Provided records: Begin

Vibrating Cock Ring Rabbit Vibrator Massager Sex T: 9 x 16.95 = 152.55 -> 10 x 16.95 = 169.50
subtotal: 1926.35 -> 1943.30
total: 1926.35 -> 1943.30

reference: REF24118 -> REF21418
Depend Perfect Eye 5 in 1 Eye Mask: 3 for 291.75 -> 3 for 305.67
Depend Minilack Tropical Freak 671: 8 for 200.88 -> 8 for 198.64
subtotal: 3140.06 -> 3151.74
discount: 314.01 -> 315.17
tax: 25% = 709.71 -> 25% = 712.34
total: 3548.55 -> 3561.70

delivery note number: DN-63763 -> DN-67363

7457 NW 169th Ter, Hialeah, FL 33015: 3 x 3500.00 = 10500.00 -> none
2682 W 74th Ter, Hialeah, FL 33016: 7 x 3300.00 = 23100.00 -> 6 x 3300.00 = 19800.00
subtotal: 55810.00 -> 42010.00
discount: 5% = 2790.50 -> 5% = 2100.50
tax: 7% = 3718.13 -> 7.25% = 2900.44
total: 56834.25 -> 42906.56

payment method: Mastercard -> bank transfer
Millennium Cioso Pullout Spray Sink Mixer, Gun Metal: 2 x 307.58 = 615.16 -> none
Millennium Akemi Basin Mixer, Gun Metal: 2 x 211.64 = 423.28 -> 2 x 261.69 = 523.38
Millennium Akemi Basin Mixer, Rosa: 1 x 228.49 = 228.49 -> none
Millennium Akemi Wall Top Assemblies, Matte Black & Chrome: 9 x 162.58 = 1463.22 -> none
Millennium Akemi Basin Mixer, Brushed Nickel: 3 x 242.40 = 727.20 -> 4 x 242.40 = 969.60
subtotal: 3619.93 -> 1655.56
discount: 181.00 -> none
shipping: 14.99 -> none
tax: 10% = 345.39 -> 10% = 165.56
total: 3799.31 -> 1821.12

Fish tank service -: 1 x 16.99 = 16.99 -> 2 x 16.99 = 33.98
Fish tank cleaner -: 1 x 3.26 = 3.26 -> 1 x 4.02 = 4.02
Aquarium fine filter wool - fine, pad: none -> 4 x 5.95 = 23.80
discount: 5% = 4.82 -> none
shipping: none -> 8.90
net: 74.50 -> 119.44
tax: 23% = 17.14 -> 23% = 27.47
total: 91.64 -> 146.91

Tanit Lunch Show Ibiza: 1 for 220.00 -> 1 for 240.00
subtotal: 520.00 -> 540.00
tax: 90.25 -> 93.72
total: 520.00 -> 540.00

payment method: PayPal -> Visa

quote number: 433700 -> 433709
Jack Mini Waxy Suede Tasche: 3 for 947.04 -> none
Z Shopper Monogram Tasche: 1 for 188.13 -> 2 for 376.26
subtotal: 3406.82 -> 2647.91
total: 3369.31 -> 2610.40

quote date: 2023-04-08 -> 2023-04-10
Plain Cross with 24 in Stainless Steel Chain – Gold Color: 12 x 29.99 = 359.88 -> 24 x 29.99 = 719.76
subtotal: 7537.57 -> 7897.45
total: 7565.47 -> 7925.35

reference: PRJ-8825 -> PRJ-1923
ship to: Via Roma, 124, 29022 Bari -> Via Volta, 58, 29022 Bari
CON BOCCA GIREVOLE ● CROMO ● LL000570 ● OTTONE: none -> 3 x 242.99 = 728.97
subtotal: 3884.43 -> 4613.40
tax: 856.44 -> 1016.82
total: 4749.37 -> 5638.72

Provided records: End

> _Exercise prompt_
Please go line by line through the records above, copying each one that holds the string "Depend".

> _Output of the task_
Depend Perfect Eye 5 in 1 Eye Mask: 3 for 291.75 -> 3 for 305.67
Depend Minilack Tropical Freak 671: 8 for 200.88 -> 8 for 198.64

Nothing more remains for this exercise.